Let's go over what they mean in detail:

A
Ascii
Makes \w, \w, \b, \b, \s, and \s match only the ASCII characters, not the full Unicode characters. This flag only has meaning for Unicode mode and ignores byte mode.

S
Dotall
Makes. You can match any character, including line breaks.  If you do not use this flag,. Will match all characters except line breaks.

I
IGNORECASE
Character classes and text strings are not case-sensitive when matched. For example, regular expressions [A-z] will also match the corresponding lowercase letters, like FISHC can match FISHC, FISHC, or FISHC. If you do not set the LOCALE, the language (locale) setting is not considered to be a case in point.

L
LOCALE
Makes \w, \w, \b, and \b dependent on the current language (locale) environment rather than the Unicode database.

Locale is a function of C language, the main role is to eliminate the differences between different languages. For example, you are working on the French text, you want to use \w+ to match the words, but the \w just matches the words in [a-za-z] and does not match ' e ' or ' C '. If your system is properly set up in the French locale, then the C language function will tell the program ' E ' or ' C ' should also be considered a character. When compiling a regular expression, the LOCALE flag is set, and the \w+ can recognize French, but the speed is somewhat affected.

M
MULTILINE
(^ and $ we haven't mentioned, don't worry, we have a little talk behind ... )

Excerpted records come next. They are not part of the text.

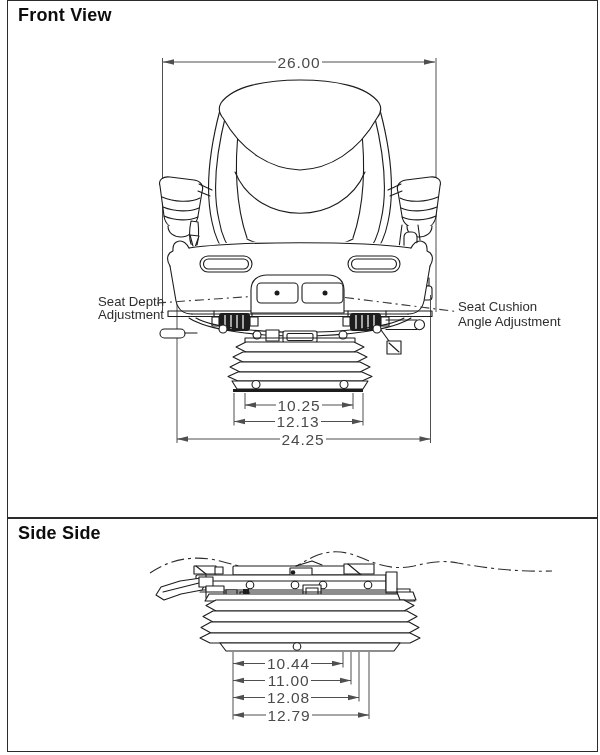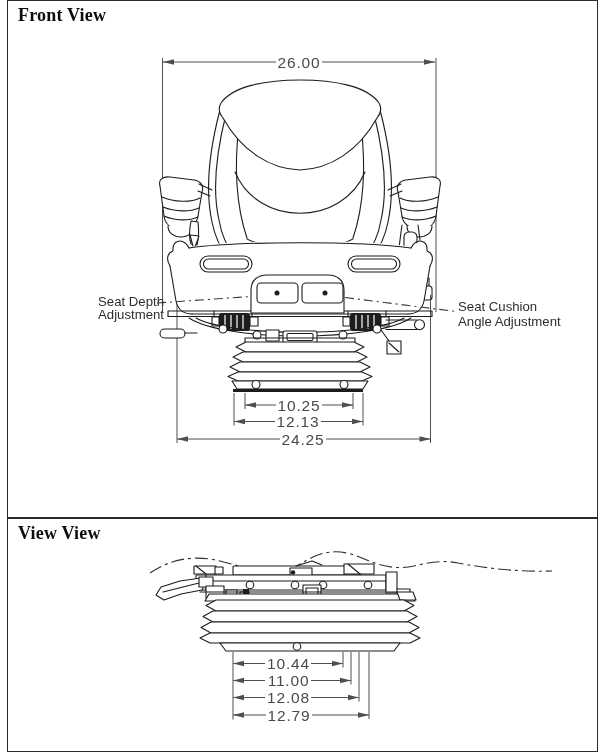--- a/index.html
+++ b/index.html
@@ -16,7 +16,7 @@
          background:#fff;box-sizing:border-box;}
   #panel-front{top:0;height:518px;}
   #panel-side{top:518px;height:234px;}
-  .vtitle{position:absolute;font-family:Liberation Serif, serif;font-weight:bold;
+  .vtitle{position:absolute;font-family:Liberation Sans, sans-serif;font-weight:bold;
           font-size:18px;color:#0d0d0d;letter-spacing:.2px;white-space:nowrap;}
   #front-title{left:18px;top:5px;}
   #side-title{left:18px;top:523px;}

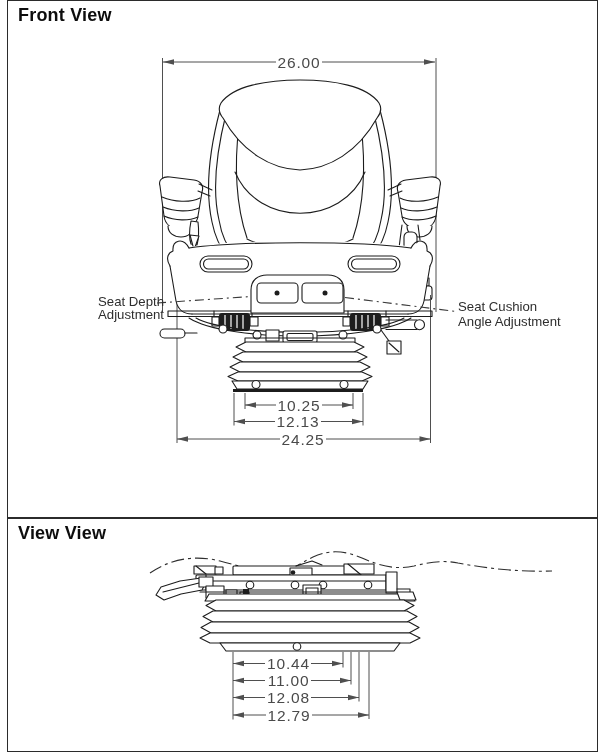--- a/index.html
+++ b/index.html
@@ -46,7 +46,7 @@
   <div class="panel" id="panel-side"></div>
 
   <div class="vtitle" id="front-title">Front View</div>
-  <div class="vtitle" id="side-title">View View</div>
+  <div class="vtitle" id="side-title">Side Side</div>
 
   <svg id="front-svg" width="600" height="518" viewBox="0 0 600 518">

Normally ^ matches only the beginning of a string, and $ matches the end of the string. When this flag is set, ^ not only matches the beginning of the string, but also matches the beginning of each line; & matches not only the end of the string, but also the end of the line.

X
VERBOSE
This logo makes your regular expression more visible and organized, because this flag is used, spaces are ignored (except in character classes and spaces that are escaped using backslashes); This flag also allows you to use annotations in the regular expression string, and the # symbol follows the comment. Will not be submitted to the matching engine (except the # that appears in the character class and is escaped using a backslash).

Below is the use of RE. VERBOSE, you can see whether the readability of regular expressions has improved a lot:
Charref = Re.compile (r "" "" "
& [#] # Start a digital reference
(
0[0-7]+ # octal format
| [0-9]+ # decimal format
| x[0-9a-fa-f]+ # hexadecimal format
)
; # End Semicolon
"", Re. VERBOSE) Copy Code
If the VERBOSE flag is not set, the same regular expression is written as: Charref = Re.compile ("&#" (0[0-7]+|[ 0-9]+|x[0-9a-fa-f]+); ") Copy Code
Which is more readable. I believe that the bottom of our hearts.


Original connection: Click to open the link



Contact Us

The content source of this page is from Internet, which doesn't represent Alibaba Cloud's opinion; products and services mentioned on that page don't have any relationship with Alibaba Cloud. If the content of the page makes you feel confusing, please write us an email, we will handle the problem within 5 days after receiving your email.

If you find any instances of plagiarism from the community, please send an email to: info-contact@alibabacloud.com and provide relevant evidence. A staff member will contact you within 5 working days.

A Free Trial That Lets You Build Big!

Start building with 50+ products and up to 12 months usage for Elastic Compute Service

  • Sales Support

    1 on 1 presale consultation

  • After-Sales Support

    24/7 Technical Support 6 Free Tickets per Quarter Faster Response

  • Alibaba Cloud offers highly flexible support services tailored to meet your exact needs.